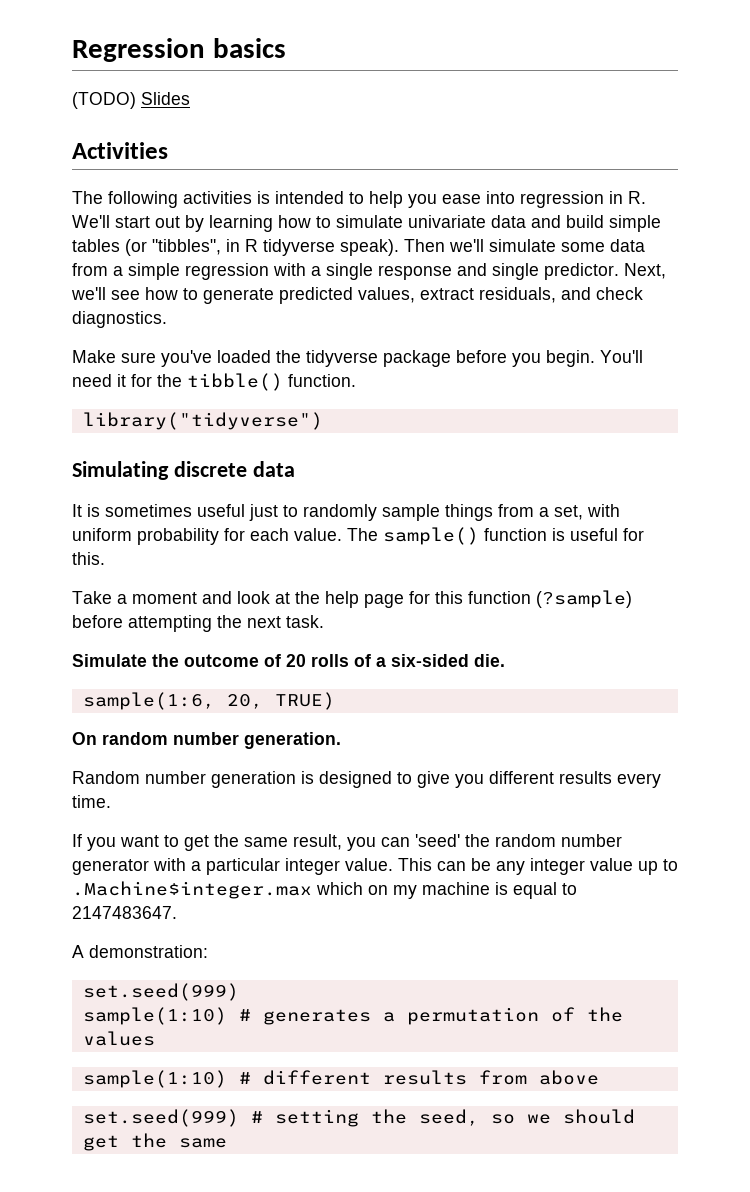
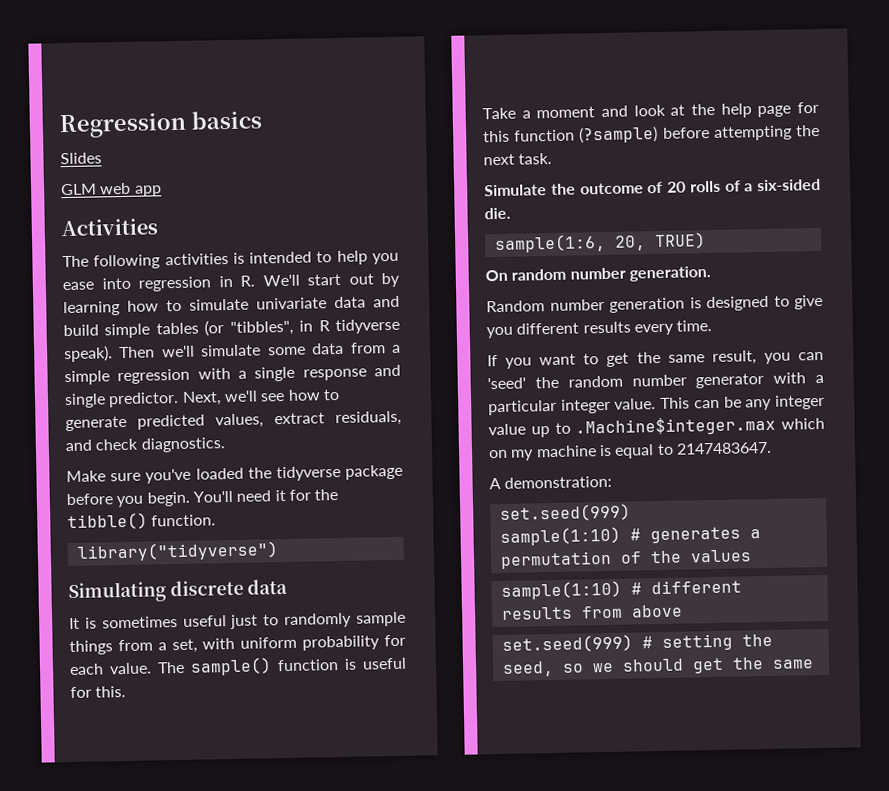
- (TODO) Slides
+ Slides
+ GLM web app

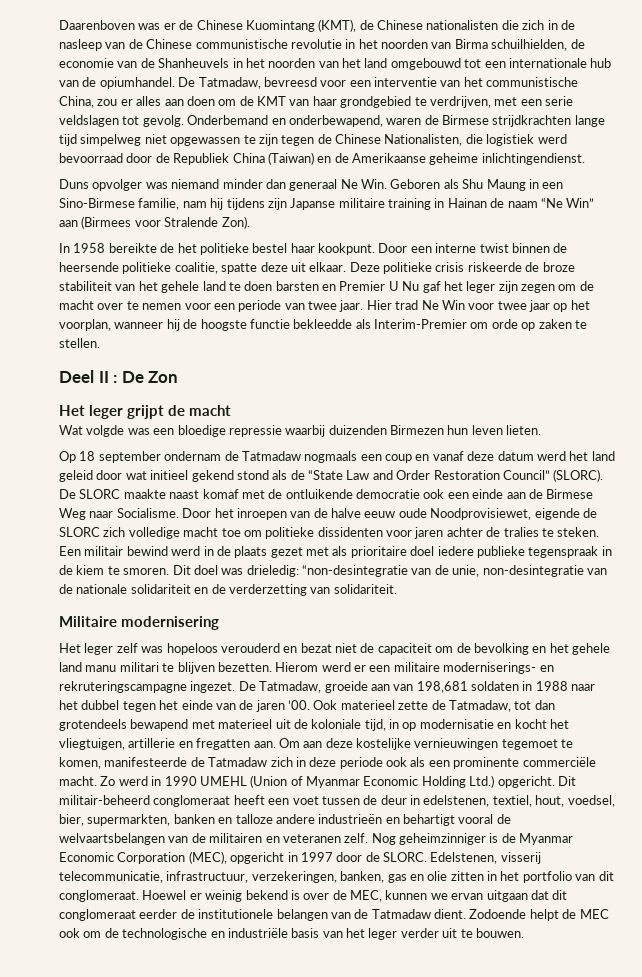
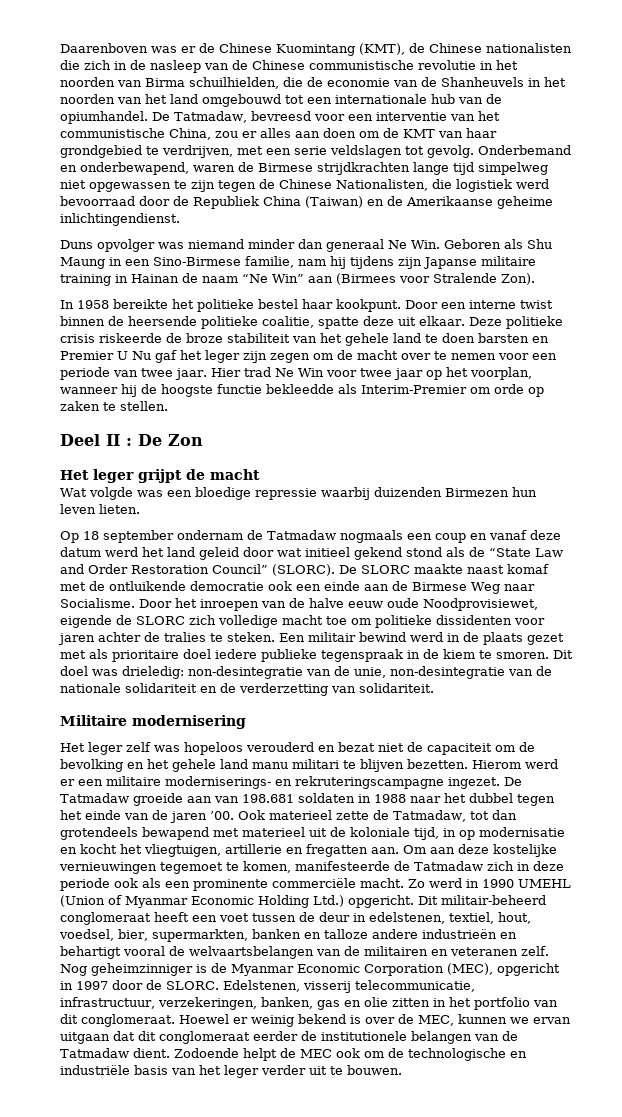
- Daarenboven was er de Chinese Kuomintang (KMT), de Chinese nationalisten die zich in de nasleep van de Chinese communistische revolutie in het noorden van Birma schuilhielden, de economie van de Shanheuvels in het noorden van het land omgebouwd tot een internationale hub van de opiumhandel.
+ Daarenboven was er de Chinese Kuomintang (KMT), de Chinese nationalisten die zich in de nasleep van de Chinese communistische revolutie in het noorden van Birma schuilhielden, die de economie van de Shanheuvels in het noorden van het land omgebouwd tot een internationale hub van de opiumhandel.
- In 1958 bereikte de het politieke bestel haar kookpunt.
+ In 1958 bereikte het politieke bestel haar kookpunt.
- Dit doel was drieledig: “non-desintegratie van de unie, non-desintegratie van de nationale solidariteit en de verderzetting van solidariteit.
+ Dit doel was drieledig: non-desintegratie van de unie, non-desintegratie van de nationale solidariteit en de verderzetting van solidariteit.
- De Tatmadaw, groeide aan van 198,681 soldaten in 1988 naar het dubbel tegen het einde van de jaren ’00.
+ De Tatmadaw groeide aan van 198.681 soldaten in 1988 naar het dubbel tegen het einde van de jaren ’00.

▶ **How to complete this task**
Without any of the pictures, reproduce the listing above exactly.

▶ **Finished task**
- (TODO) Slides
+ Slides
+ GLM web app

- Daarenboven was er de Chinese Kuomintang (KMT), de Chinese nationalisten die zich in de nasleep van de Chinese communistische revolutie in het noorden van Birma schuilhielden, de economie van de Shanheuvels in het noorden van het land omgebouwd tot een internationale hub van de opiumhandel.
+ Daarenboven was er de Chinese Kuomintang (KMT), de Chinese nationalisten die zich in de nasleep van de Chinese communistische revolutie in het noorden van Birma schuilhielden, die de economie van de Shanheuvels in het noorden van het land omgebouwd tot een internationale hub van de opiumhandel.
- In 1958 bereikte de het politieke bestel haar kookpunt.
+ In 1958 bereikte het politieke bestel haar kookpunt.
- Dit doel was drieledig: “non-desintegratie van de unie, non-desintegratie van de nationale solidariteit en de verderzetting van solidariteit.
+ Dit doel was drieledig: non-desintegratie van de unie, non-desintegratie van de nationale solidariteit en de verderzetting van solidariteit.
- De Tatmadaw, groeide aan van 198,681 soldaten in 1988 naar het dubbel tegen het einde van de jaren ’00.
+ De Tatmadaw groeide aan van 198.681 soldaten in 1988 naar het dubbel tegen het einde van de jaren ’00.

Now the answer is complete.